§ TASK BRIEF
Write out every record below exactly as it appears.

§ AVAILABLE DATA

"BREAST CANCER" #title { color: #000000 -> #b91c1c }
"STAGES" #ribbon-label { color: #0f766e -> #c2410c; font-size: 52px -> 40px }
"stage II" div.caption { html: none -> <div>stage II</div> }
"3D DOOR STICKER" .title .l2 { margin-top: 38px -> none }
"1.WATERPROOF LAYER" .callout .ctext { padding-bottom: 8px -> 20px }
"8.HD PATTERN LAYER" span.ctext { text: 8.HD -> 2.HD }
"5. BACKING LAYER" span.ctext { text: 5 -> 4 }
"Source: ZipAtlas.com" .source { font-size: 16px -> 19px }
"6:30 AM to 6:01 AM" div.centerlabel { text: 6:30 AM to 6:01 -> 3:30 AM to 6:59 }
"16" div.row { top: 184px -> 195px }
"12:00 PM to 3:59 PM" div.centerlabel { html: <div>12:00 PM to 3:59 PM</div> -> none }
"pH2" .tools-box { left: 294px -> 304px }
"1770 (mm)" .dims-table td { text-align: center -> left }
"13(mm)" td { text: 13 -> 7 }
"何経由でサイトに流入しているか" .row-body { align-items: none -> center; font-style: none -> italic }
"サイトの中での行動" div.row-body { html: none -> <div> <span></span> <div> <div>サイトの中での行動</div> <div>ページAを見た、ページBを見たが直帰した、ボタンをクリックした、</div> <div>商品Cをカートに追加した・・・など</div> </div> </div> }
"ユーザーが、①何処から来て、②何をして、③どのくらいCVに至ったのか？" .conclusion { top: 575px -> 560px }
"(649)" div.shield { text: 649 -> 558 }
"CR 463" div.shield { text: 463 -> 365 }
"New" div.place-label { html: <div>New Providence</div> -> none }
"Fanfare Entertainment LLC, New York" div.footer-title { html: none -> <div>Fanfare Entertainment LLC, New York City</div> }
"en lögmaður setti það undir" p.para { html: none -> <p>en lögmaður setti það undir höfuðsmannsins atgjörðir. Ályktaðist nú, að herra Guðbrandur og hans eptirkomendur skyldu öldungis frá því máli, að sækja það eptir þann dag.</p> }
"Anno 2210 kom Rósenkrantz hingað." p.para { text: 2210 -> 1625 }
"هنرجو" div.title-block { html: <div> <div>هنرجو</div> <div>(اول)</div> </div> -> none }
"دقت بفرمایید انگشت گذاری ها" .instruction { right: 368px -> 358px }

§ REPLY
"BREAST CANCER" #title { color: #000000 -> #b91c1c }
"STAGES" #ribbon-label { color: #0f766e -> #c2410c; font-size: 52px -> 40px }
"stage II" div.caption { html: none -> <div>stage II</div> }
"3D DOOR STICKER" .title .l2 { margin-top: 38px -> none }
"1.WATERPROOF LAYER" .callout .ctext { padding-bottom: 8px -> 20px }
"8.HD PATTERN LAYER" span.ctext { text: 8.HD -> 2.HD }
"5. BACKING LAYER" span.ctext { text: 5 -> 4 }
"Source: ZipAtlas.com" .source { font-size: 16px -> 19px }
"6:30 AM to 6:01 AM" div.centerlabel { text: 6:30 AM to 6:01 -> 3:30 AM to 6:59 }
"16" div.row { top: 184px -> 195px }
"12:00 PM to 3:59 PM" div.centerlabel { html: <div>12:00 PM to 3:59 PM</div> -> none }
"pH2" .tools-box { left: 294px -> 304px }
"1770 (mm)" .dims-table td { text-align: center -> left }
"13(mm)" td { text: 13 -> 7 }
"何経由でサイトに流入しているか" .row-body { align-items: none -> center; font-style: none -> italic }
"サイトの中での行動" div.row-body { html: none -> <div> <span></span> <div> <div>サイトの中での行動</div> <div>ページAを見た、ページBを見たが直帰した、ボタンをクリックした、</div> <div>商品Cをカートに追加した・・・など</div> </div> </div> }
"ユーザーが、①何処から来て、②何をして、③どのくらいCVに至ったのか？" .conclusion { top: 575px -> 560px }
"(649)" div.shield { text: 649 -> 558 }
"CR 463" div.shield { text: 463 -> 365 }
"New" div.place-label { html: <div>New Providence</div> -> none }
"Fanfare Entertainment LLC, New York" div.footer-title { html: none -> <div>Fanfare Entertainment LLC, New York City</div> }
"en lögmaður setti það undir" p.para { html: none -> <p>en lögmaður setti það undir höfuðsmannsins atgjörðir. Ályktaðist nú, að herra Guðbrandur og hans eptirkomendur skyldu öldungis frá því máli, að sækja það eptir þann dag.</p> }
"Anno 2210 kom Rósenkrantz hingað." p.para { text: 2210 -> 1625 }
"هنرجو" div.title-block { html: <div> <div>هنرجو</div> <div>(اول)</div> </div> -> none }
"دقت بفرمایید انگشت گذاری ها" .instruction { right: 368px -> 358px }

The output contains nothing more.